La responsabilité qui incombe aux jurés a en effet pris tout son sens mercredi matin lorsque deux d’entre eux ont apporté dans la salle de délibérations un thermomètre à infrarouge, un thermomètre par immersion au mercure et un bêcher. Informé de la situation, le juge a demandé à ce que ces objets soient immédiatement retirés de la salle. Les jurés ont ensuite été rencontrés et interrogés individuellement à ce sujet pour vérifier leurs intentions et leur impartialité. Pour l’un d’eux, l’objectif était tout simplement de montrer un thermomètre à infrarouge à ses collègues. L’appareil avait été acheté récemment et se trouvait d’ailleurs dans son emballage d’origine.

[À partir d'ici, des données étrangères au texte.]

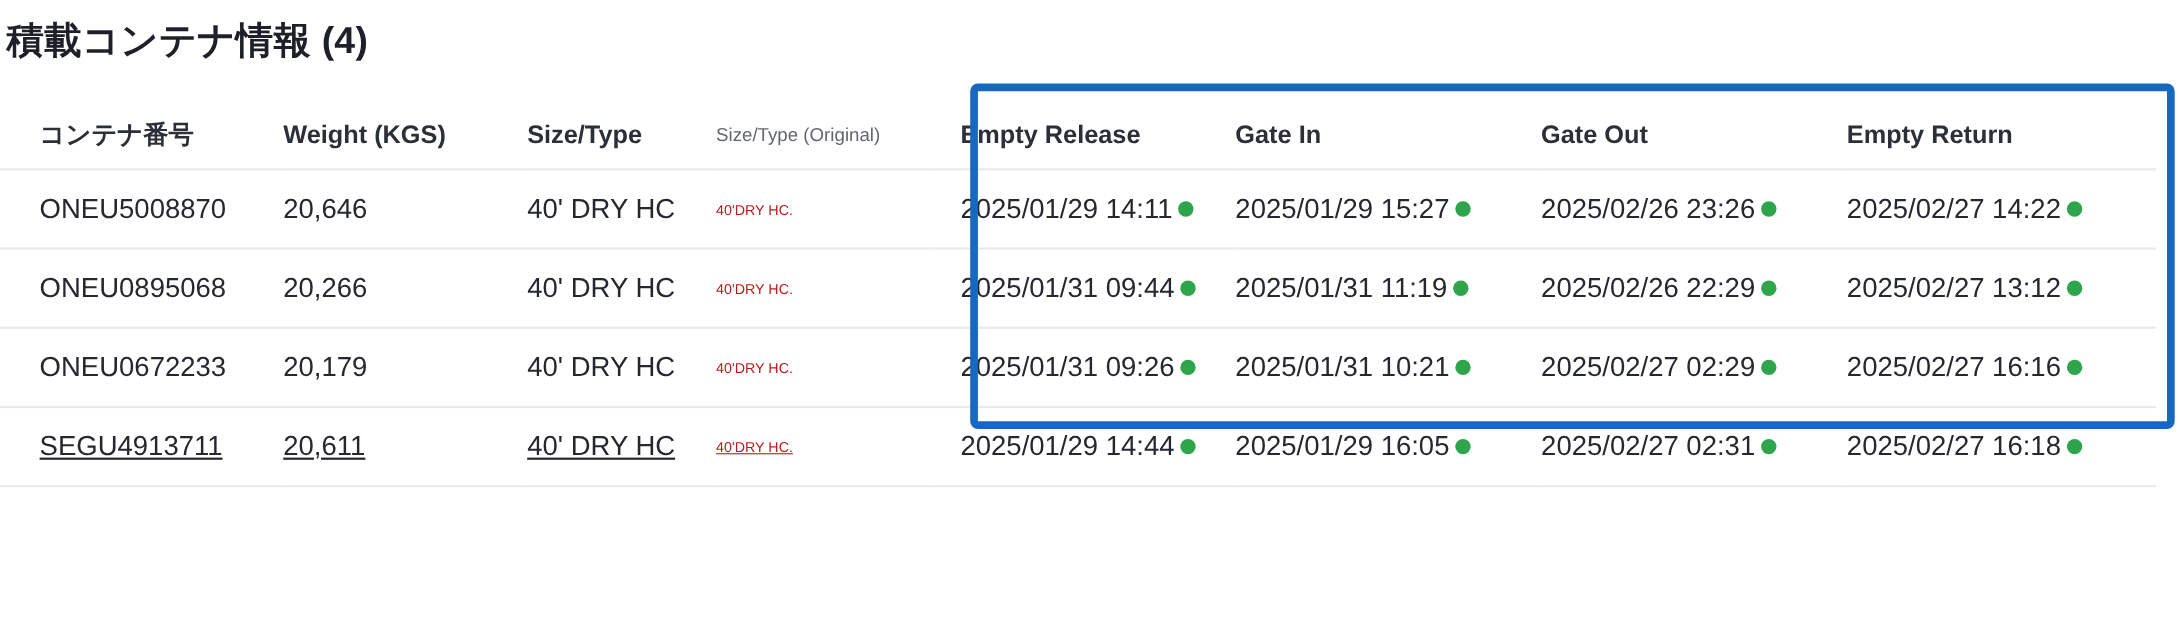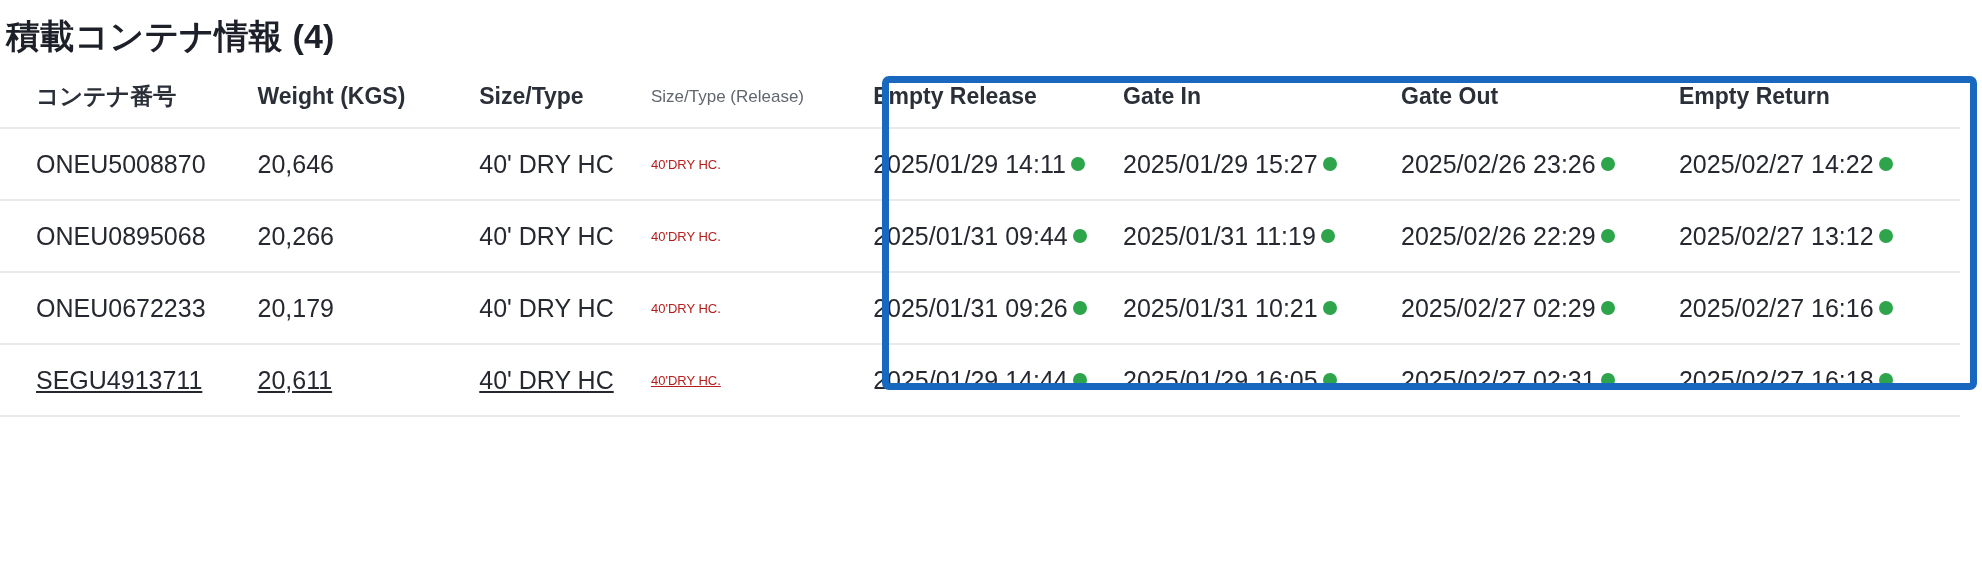--- a/index.html
+++ b/index.html
@@ -35,21 +35,21 @@
     white-space: nowrap;
   }
   .section-title .count {
     font-weight: 700;
   }
 
   
   .table-wrap {
     position: absolute;
     left: 0;
-    top: 66px;
+    top: 92px;
     width: 1982px;
   }
   table.container-table {
     border-collapse: collapse;
     width: 1960px;
     table-layout: fixed;
   }
   table.container-table th,
   table.container-table td {
     text-align: left;
@@ -136,21 +136,21 @@
     <span class="count">(4)</span>
   </div>
 
   <div class="table-wrap">
     <table class="container-table">
       <thead>
         <tr>
           <th class="col-cn">コンテナ番号</th>
           <th class="col-wt">Weight (KGS)</th>
           <th class="col-st">Size/Type</th>
-          <th class="col-sto sub">Size/Type (Release)</th>
+          <th class="col-sto sub">Size/Type (Original)</th>
           <th class="col-er">Empty Release</th>
           <th class="col-gi">Gate In</th>
           <th class="col-go">Gate Out</th>
           <th class="col-ret">Empty Return</th>
         </tr>
       </thead>
       <tbody>
 
         <tr>
           <td class="col-cn">ONEU5008870</td>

Le second juré a pour sa part admis qu’il envisageait peut-être de faire des expériences avec le thermomètre et le bêcher qu’il avait apportés. Le juge et les avocats ont conclu que les deux jurés avaient mal compris les directives en début de procès. Leur sincérité et leur impartialité n’ont donc pas été remises en doute de sorte qu’il n’y avait pas de raison de les exclure du processus.

Dans cette affaire, on sait que la température de l’eau chaude s’écoulant du robinet de la salle de bain s’est souvent retrouvée au cœur du litige au même titre que celle de l’huile contenue dans la friteuse compte tenu du patron et du degré des brûlures relevées chez le bébé.

Les procureurs de la Couronne, Me Émilie Goulet et Me Benoît Larouche, soutiennent que le suspect a délibérément plongé les mains d’un bébé de 15 mois dans l’huile encore chaude d’une de friteuse lui infligeant de graves brûlures de second degré profond.

La défense, représentée par Me Pénélope Provencher et Me Marie Laurence Spain, est plutôt d’avis que le bébé s’est brûlé accidentellement les mains dans l’eau chaude du bain.

Au soutien de leur preuve, des experts, des témoins civils et des témoins policiers ont été entendus. Le juge Parent a rappelé au jury que c’est à la Couronne de faire la preuve hors de tout doute raisonnable de la culpabilité de l’accusé. Il a d’ailleurs prodigué des conseils sur la façon d’évaluer les propos des témoins et sur la crédibilité à leur accorder, notamment en présence de contradictions comme ce fut le cas pour la coaccusée et conjointe de Michaud, Cynthia Dauphinais.

Il a aussi insisté sur les éléments essentiels de l’infraction de voies de fait graves, à savoir si Éric Michaud a employé la force contre l’enfant, s’il a employé la force de manière intentionnelle, si l’enfant a consenti à ce qu’il emploie la force, si le suspect savait que l’enfant ne consentait pas à l’usage de la force et si l’usage de la force a eu pour effet de blesser l’enfant.

Les jurés devront donc se poser une série de questions avant d’en arriver à un verdict dont certaines sont capitales. Ainsi, pour déterminer si Éric Michaud a employé la force contre l’enfant, le jury devra se demander si les blessures de l’enfant résultent de l’immersion de ses mains dans l’huile chaude de la friteuse. Si le jury n’en est pas convaincu, il doit acquitter le prévenu. Si la réponse est oui, il doit se demander si la poursuite a démontré que c’est Éric Michaud qui a bel et bien posé ce geste. Si oui, il doit le déclarer coupable. Si la réponse est non, les autres éléments mentionnés ci-haut devront être évalués bien que certains soient techniques ou ont fait l’objet d’une admission comme dans le cas des blessures.

Si un verdict de culpabilité devait être rendu, le suspect est passible d’une peine maximale de 14 ans de prison.